START Study material

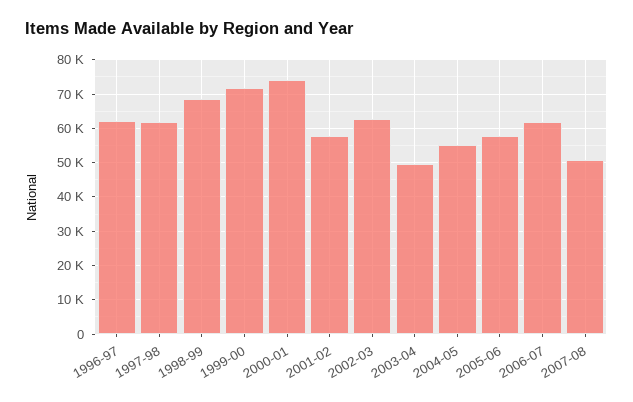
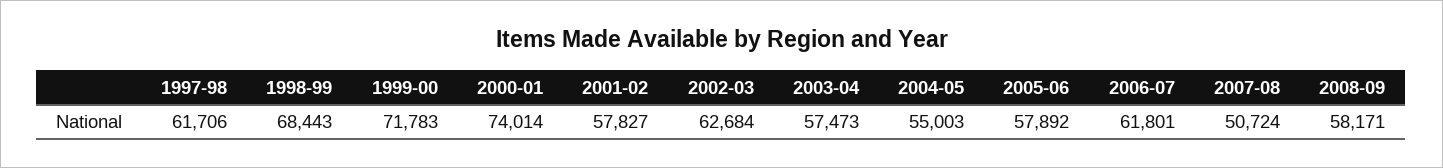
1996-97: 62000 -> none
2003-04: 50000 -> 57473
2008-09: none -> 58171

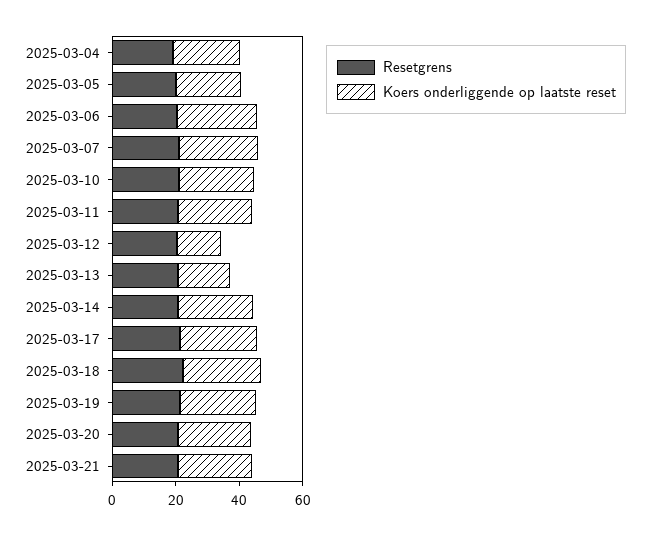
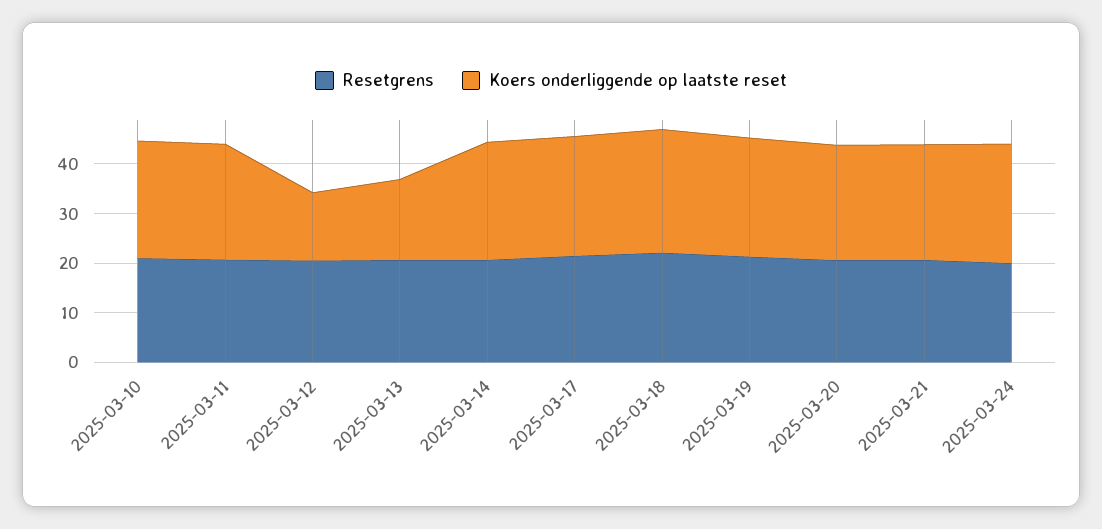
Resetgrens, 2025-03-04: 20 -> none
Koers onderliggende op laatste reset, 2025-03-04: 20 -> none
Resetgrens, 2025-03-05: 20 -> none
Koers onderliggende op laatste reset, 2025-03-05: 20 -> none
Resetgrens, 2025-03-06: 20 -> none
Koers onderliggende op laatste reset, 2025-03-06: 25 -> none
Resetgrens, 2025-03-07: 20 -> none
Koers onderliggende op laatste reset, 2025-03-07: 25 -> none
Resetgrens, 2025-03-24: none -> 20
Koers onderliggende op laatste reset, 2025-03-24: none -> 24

END Study material
START Study material

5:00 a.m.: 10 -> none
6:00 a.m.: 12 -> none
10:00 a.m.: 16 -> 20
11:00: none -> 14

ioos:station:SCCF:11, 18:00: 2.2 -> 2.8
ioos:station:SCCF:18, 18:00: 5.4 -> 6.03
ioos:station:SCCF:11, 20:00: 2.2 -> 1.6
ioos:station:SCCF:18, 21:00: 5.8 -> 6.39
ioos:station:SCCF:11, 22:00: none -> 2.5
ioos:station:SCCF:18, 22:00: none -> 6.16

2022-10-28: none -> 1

END Study material
START Study material

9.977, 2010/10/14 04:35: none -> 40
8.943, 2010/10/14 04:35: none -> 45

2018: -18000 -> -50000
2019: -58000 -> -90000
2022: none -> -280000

END Study material

What is expected:
After identifying the lines above that contain "laatste", copy each one.

Exercise output:
Koers onderliggende op laatste reset, 2025-03-04: 20 -> none
Koers onderliggende op laatste reset, 2025-03-05: 20 -> none
Koers onderliggende op laatste reset, 2025-03-06: 25 -> none
Koers onderliggende op laatste reset, 2025-03-07: 25 -> none
Koers onderliggende op laatste reset, 2025-03-24: none -> 24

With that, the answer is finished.